» **ABOUT THIS EXERCISE**
An exact copy of all the data is the required output.

*** Block opens ***

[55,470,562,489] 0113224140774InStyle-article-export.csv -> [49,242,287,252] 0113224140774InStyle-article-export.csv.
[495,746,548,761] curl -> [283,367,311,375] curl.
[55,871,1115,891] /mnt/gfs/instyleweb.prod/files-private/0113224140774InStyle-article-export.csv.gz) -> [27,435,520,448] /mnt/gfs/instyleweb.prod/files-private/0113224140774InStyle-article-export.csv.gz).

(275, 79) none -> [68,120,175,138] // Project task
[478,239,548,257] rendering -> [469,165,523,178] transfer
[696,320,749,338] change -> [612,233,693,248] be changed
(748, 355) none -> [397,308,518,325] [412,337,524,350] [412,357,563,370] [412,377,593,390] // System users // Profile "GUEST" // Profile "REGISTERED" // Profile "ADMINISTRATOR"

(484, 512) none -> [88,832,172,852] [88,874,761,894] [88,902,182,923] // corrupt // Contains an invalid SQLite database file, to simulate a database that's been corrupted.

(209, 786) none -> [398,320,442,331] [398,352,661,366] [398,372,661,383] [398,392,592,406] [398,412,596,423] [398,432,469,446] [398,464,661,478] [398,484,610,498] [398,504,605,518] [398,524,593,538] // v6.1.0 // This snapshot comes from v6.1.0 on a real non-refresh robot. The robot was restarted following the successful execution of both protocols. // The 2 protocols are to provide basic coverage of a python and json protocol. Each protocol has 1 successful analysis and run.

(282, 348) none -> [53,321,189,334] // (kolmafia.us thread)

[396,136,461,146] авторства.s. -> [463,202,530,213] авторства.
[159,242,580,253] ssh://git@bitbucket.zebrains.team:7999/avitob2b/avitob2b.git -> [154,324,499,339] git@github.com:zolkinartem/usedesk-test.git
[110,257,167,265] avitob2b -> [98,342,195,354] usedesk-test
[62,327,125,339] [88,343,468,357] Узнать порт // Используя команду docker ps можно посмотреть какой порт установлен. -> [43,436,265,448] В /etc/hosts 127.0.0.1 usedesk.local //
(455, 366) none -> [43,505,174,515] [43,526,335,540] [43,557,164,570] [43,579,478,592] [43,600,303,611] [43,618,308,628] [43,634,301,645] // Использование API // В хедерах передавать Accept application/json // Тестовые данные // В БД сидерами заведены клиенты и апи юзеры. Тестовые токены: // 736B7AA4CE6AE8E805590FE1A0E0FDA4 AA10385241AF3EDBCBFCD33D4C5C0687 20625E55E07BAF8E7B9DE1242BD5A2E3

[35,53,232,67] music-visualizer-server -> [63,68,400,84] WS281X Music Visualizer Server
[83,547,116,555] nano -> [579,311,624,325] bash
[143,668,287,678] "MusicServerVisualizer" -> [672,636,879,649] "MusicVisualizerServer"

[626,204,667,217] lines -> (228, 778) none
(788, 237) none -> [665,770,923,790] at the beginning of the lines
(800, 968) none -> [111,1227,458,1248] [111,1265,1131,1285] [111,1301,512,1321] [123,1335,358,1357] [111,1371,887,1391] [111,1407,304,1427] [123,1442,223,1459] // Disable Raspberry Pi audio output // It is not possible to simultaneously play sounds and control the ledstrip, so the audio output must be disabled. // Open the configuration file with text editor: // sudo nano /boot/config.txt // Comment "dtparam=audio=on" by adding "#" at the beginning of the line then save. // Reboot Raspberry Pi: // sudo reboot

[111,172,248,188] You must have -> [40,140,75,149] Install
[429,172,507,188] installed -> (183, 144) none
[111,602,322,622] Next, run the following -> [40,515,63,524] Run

*** Block closes ***

» **FINISHED TASK**
[55,470,562,489] 0113224140774InStyle-article-export.csv -> [49,242,287,252] 0113224140774InStyle-article-export.csv.
[495,746,548,761] curl -> [283,367,311,375] curl.
[55,871,1115,891] /mnt/gfs/instyleweb.prod/files-private/0113224140774InStyle-article-export.csv.gz) -> [27,435,520,448] /mnt/gfs/instyleweb.prod/files-private/0113224140774InStyle-article-export.csv.gz).

(275, 79) none -> [68,120,175,138] // Project task
[478,239,548,257] rendering -> [469,165,523,178] transfer
[696,320,749,338] change -> [612,233,693,248] be changed
(748, 355) none -> [397,308,518,325] [412,337,524,350] [412,357,563,370] [412,377,593,390] // System users // Profile "GUEST" // Profile "REGISTERED" // Profile "ADMINISTRATOR"

(484, 512) none -> [88,832,172,852] [88,874,761,894] [88,902,182,923] // corrupt // Contains an invalid SQLite database file, to simulate a database that's been corrupted.

(209, 786) none -> [398,320,442,331] [398,352,661,366] [398,372,661,383] [398,392,592,406] [398,412,596,423] [398,432,469,446] [398,464,661,478] [398,484,610,498] [398,504,605,518] [398,524,593,538] // v6.1.0 // This snapshot comes from v6.1.0 on a real non-refresh robot. The robot was restarted following the successful execution of both protocols. // The 2 protocols are to provide basic coverage of a python and json protocol. Each protocol has 1 successful analysis and run.

(282, 348) none -> [53,321,189,334] // (kolmafia.us thread)

[396,136,461,146] авторства.s. -> [463,202,530,213] авторства.
[159,242,580,253] ssh://git@bitbucket.zebrains.team:7999/avitob2b/avitob2b.git -> [154,324,499,339] git@github.com:zolkinartem/usedesk-test.git
[110,257,167,265] avitob2b -> [98,342,195,354] usedesk-test
[62,327,125,339] [88,343,468,357] Узнать порт // Используя команду docker ps можно посмотреть какой порт установлен. -> [43,436,265,448] В /etc/hosts 127.0.0.1 usedesk.local //
(455, 366) none -> [43,505,174,515] [43,526,335,540] [43,557,164,570] [43,579,478,592] [43,600,303,611] [43,618,308,628] [43,634,301,645] // Использование API // В хедерах передавать Accept application/json // Тестовые данные // В БД сидерами заведены клиенты и апи юзеры. Тестовые токены: // 736B7AA4CE6AE8E805590FE1A0E0FDA4 AA10385241AF3EDBCBFCD33D4C5C0687 20625E55E07BAF8E7B9DE1242BD5A2E3

[35,53,232,67] music-visualizer-server -> [63,68,400,84] WS281X Music Visualizer Server
[83,547,116,555] nano -> [579,311,624,325] bash
[143,668,287,678] "MusicServerVisualizer" -> [672,636,879,649] "MusicVisualizerServer"

[626,204,667,217] lines -> (228, 778) none
(788, 237) none -> [665,770,923,790] at the beginning of the lines
(800, 968) none -> [111,1227,458,1248] [111,1265,1131,1285] [111,1301,512,1321] [123,1335,358,1357] [111,1371,887,1391] [111,1407,304,1427] [123,1442,223,1459] // Disable Raspberry Pi audio output // It is not possible to simultaneously play sounds and control the ledstrip, so the audio output must be disabled. // Open the configuration file with text editor: // sudo nano /boot/config.txt // Comment "dtparam=audio=on" by adding "#" at the beginning of the line then save. // Reboot Raspberry Pi: // sudo reboot

[111,172,248,188] You must have -> [40,140,75,149] Install
[429,172,507,188] installed -> (183, 144) none
[111,602,322,622] Next, run the following -> [40,515,63,524] Run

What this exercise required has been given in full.